Centralized tool execution in API over in-agent logic
All tool calls (booking, ordering, etc.) route from the agent to the API via HTTP. This adds ~50ms latency per tool call, but keeps business logic in one place -- the API is the single source of truth for booking availability, order state, and escalation rules.

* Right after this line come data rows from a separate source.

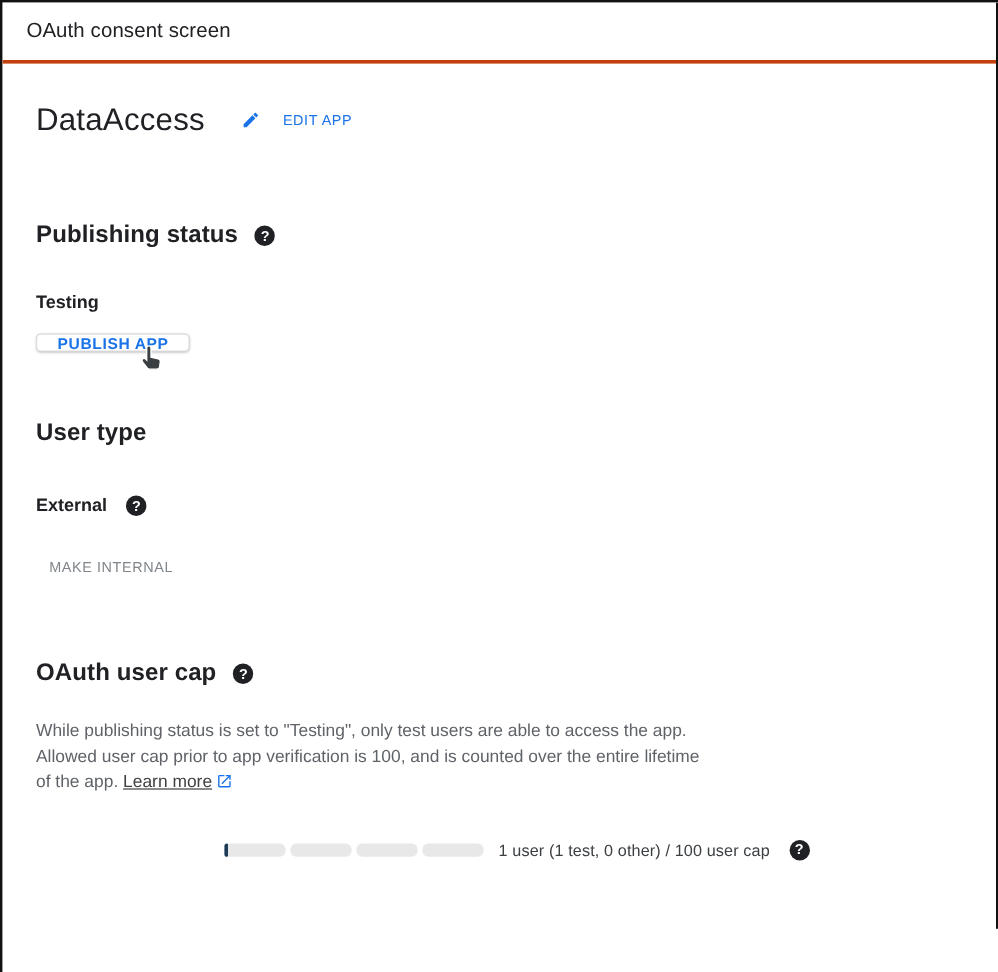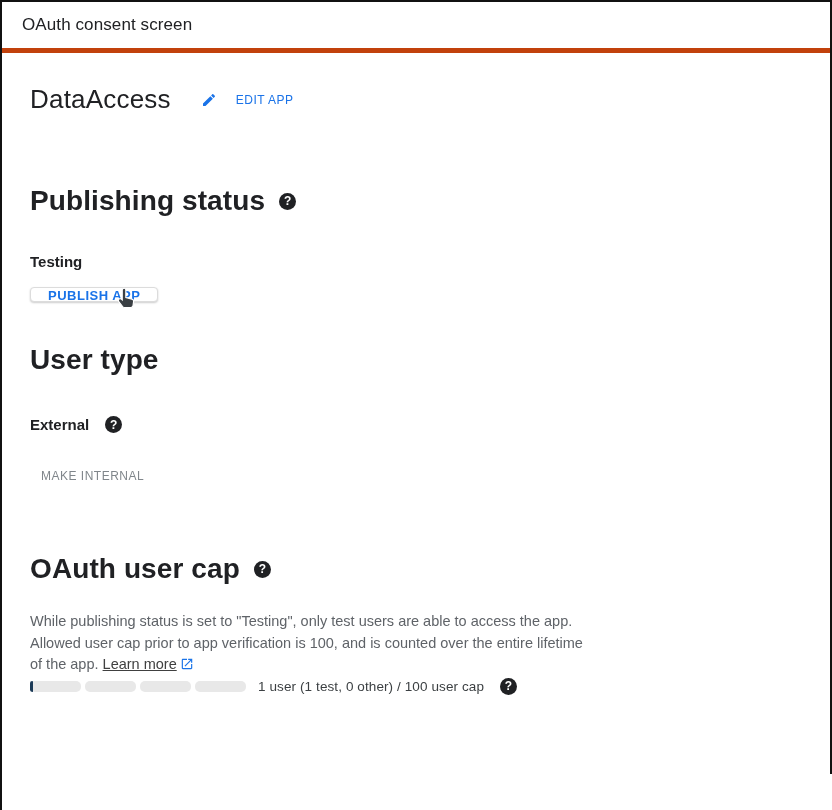--- a/index.html
+++ b/index.html
@@ -19,40 +19,40 @@
     overflow: hidden;
   }
   .right-edge {
     position: absolute; top: 0; right: 0;
     width: 2px; height: 772px; background: #111;
   }
   .page-header {
     height: 51px;
     display: flex; align-items: center;
     padding: 0 20px;
-    border-bottom: 5px solid #c2410c;
+    border-bottom: 3px solid #c2410c;
   }
   .page-title { font-size: 17px; font-weight: 400; margin: 0; letter-spacing: .1px; }
 
   .content { padding-left: 28px; }
 
   .app-row { margin-top: 31px; display: flex; align-items: center; gap: 22px; }
   .app-name { font-size: 26px; font-weight: 400; margin: 0; letter-spacing: .2px; }
 
   .text-btn {
     display: inline-flex; align-items: center; gap: 19px;
     background: none; border: none; padding: 6px 8px;
     color: #1a73e8; font-family: inherit;
     font-size: 12px; font-weight: 400; letter-spacing: .5px;
     cursor: pointer;
   }
   .text-btn.disabled { color: #80868b; cursor: default; align-items: flex-end; }
 
   .heading-row { display: flex; align-items: center; gap: 14px; }
-  .sec-heading { font-size: 28px; font-weight: 700; margin: 0; letter-spacing: .1px; }
+  .sec-heading { font-size: 20px; font-weight: 700; margin: 0; letter-spacing: .1px; }
 
   .help-badge {
     width: 17px; height: 17px; border-radius: 50%;
     background: #202124; color: #fff;
     display: inline-flex; align-items: center; justify-content: center;
     font-size: 12px; font-weight: 700; line-height: 1;
     flex: 0 0 auto; cursor: pointer; user-select: none;
   }
 
   .mt-publishing { margin-top: 70px; }
@@ -64,36 +64,36 @@
     background: #fff;
     border: 1px solid #dcdcdc; border-radius: 4px;
     box-shadow: 0 1px 2px rgba(0,0,0,.20);
     color: #1a73e8; font-family: inherit;
     font-size: 13px; font-weight: 700; letter-spacing: .5px;
     cursor: pointer;
   }
 
   .hand-cursor { position: absolute; left: 110px; top: 283px; width: 28px; height: 30px; pointer-events: none; }
 
-  .mt-usertype { margin-top: 40px; }
+  .mt-usertype { margin-top: 54px; }
   .subvalue-row { display: flex; align-items: center; gap: 16px; margin-top: 40px; }
   .subvalue { font-size: 15px; font-weight: 700; }
   .make-internal { margin-top: 30px; margin-left: 3px; }
 
   .mt-usercap { margin-top: 64px; }
   .cap-desc {
     margin: 26px 0 0 0;
     width: 560px;
     font-size: 14.5px; line-height: 21.5px;
     color: #5f6368;
   }
   .cap-desc a { color: #404040; }
   .ext-icon { display: inline-block; vertical-align: -2px; margin-left: 3px; }
 
-  .progress-row { display: flex; align-items: center; }
+  .progress-row { margin-top: 34px; display: flex; align-items: center; justify-content: center; }
   .progress-track {
     position: relative;
     width: 216px; height: 11px;
     display: flex; gap: 4px;
   }
   .progress-seg { flex: 1 1 0; background: #e8e8e8; border-radius: 5px; }
   .progress-fill {
     position: absolute; left: 0; top: 0; height: 100%;
     background: #1b3a57; border-radius: 5px 2px 2px 5px;
     min-width: 3px;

If we ran logic in-agent, we'd need to sync state bidirectionally.
gpt-4.1-mini over larger models
Voice conversations need sub-200ms response times. gpt-4.1-mini gives adequate reasoning quality for booking/ordering tasks at much lower latency and cost than gpt-4o. The quality gap matters less in structured, task-oriented conversations than in open-ended chat.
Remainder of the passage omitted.